Copy every entry exactly as it stands, though any image it holds should stay out of the copy.

Material supplied>
**********

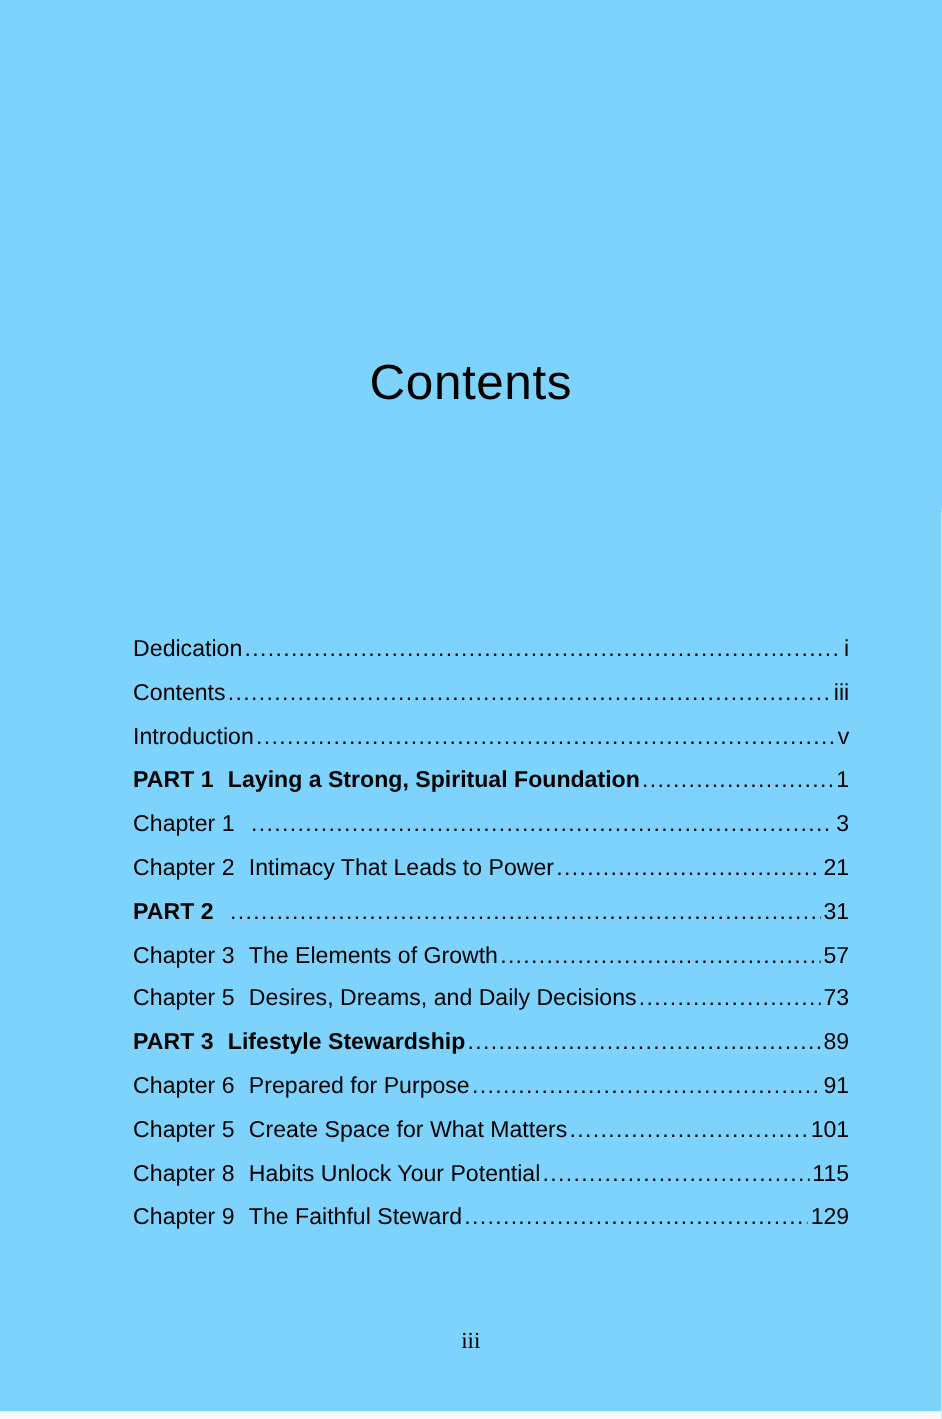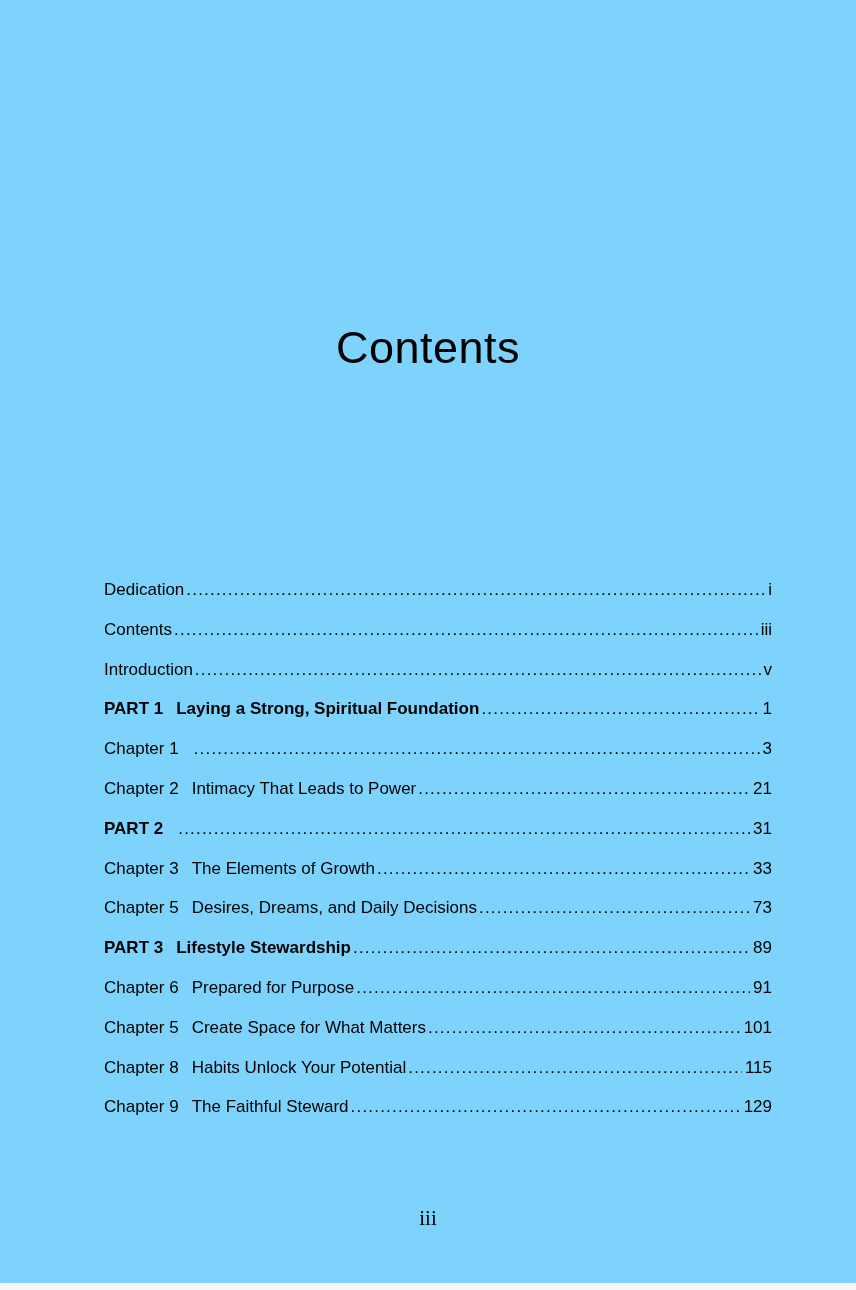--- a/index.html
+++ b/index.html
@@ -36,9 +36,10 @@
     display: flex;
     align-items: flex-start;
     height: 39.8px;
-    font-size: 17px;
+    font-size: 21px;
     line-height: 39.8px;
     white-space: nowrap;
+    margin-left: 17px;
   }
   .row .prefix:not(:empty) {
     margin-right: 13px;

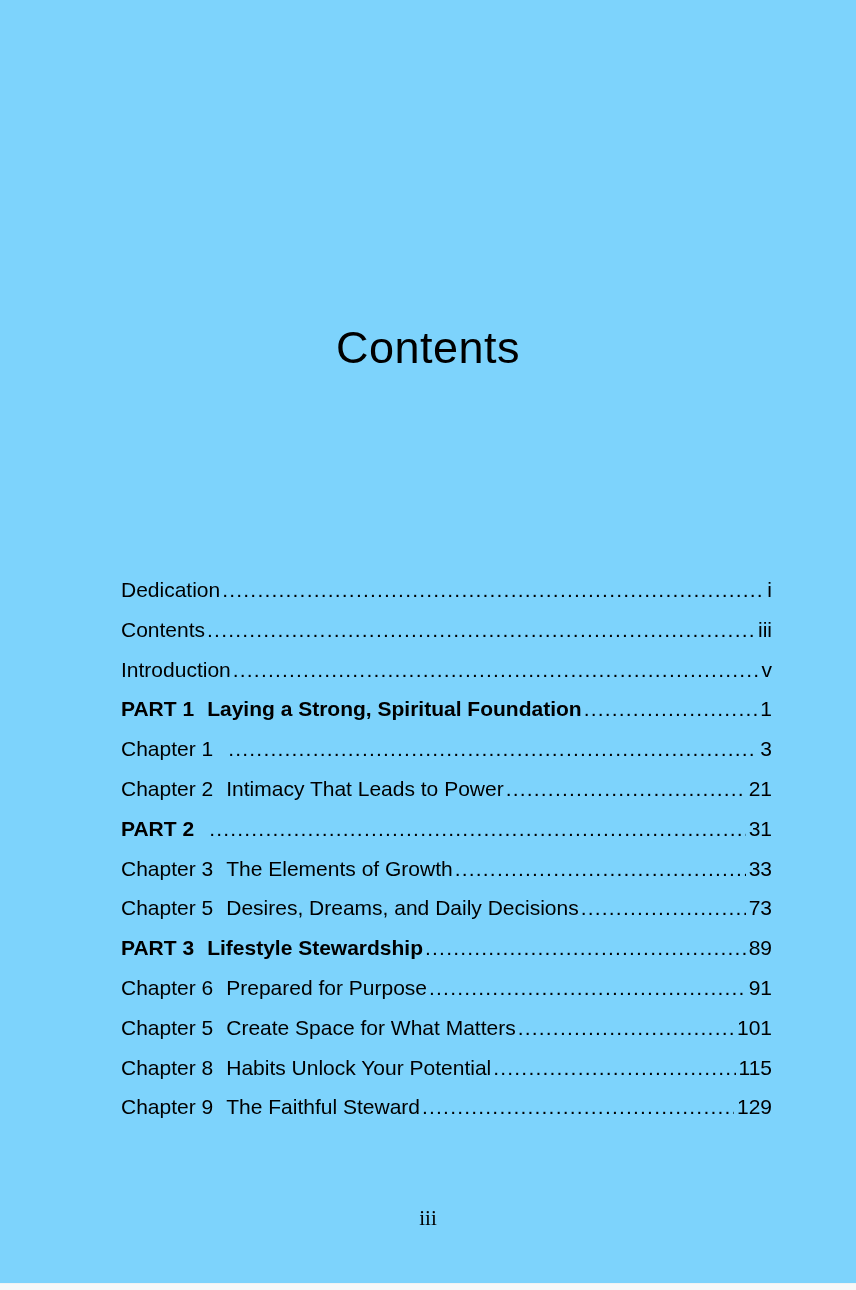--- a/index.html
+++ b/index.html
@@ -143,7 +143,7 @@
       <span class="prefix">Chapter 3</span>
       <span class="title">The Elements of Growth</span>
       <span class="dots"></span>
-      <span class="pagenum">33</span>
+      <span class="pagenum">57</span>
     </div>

**********

Response to this task>
--- a/index.html
+++ b/index.html
@@ -36,9 +36,10 @@
     display: flex;
     align-items: flex-start;
     height: 39.8px;
-    font-size: 17px;
+    font-size: 21px;
     line-height: 39.8px;
     white-space: nowrap;
+    margin-left: 17px;
   }
   .row .prefix:not(:empty) {
     margin-right: 13px;

--- a/index.html
+++ b/index.html
@@ -143,7 +143,7 @@
       <span class="prefix">Chapter 3</span>
       <span class="title">The Elements of Growth</span>
       <span class="dots"></span>
-      <span class="pagenum">33</span>
+      <span class="pagenum">57</span>
     </div>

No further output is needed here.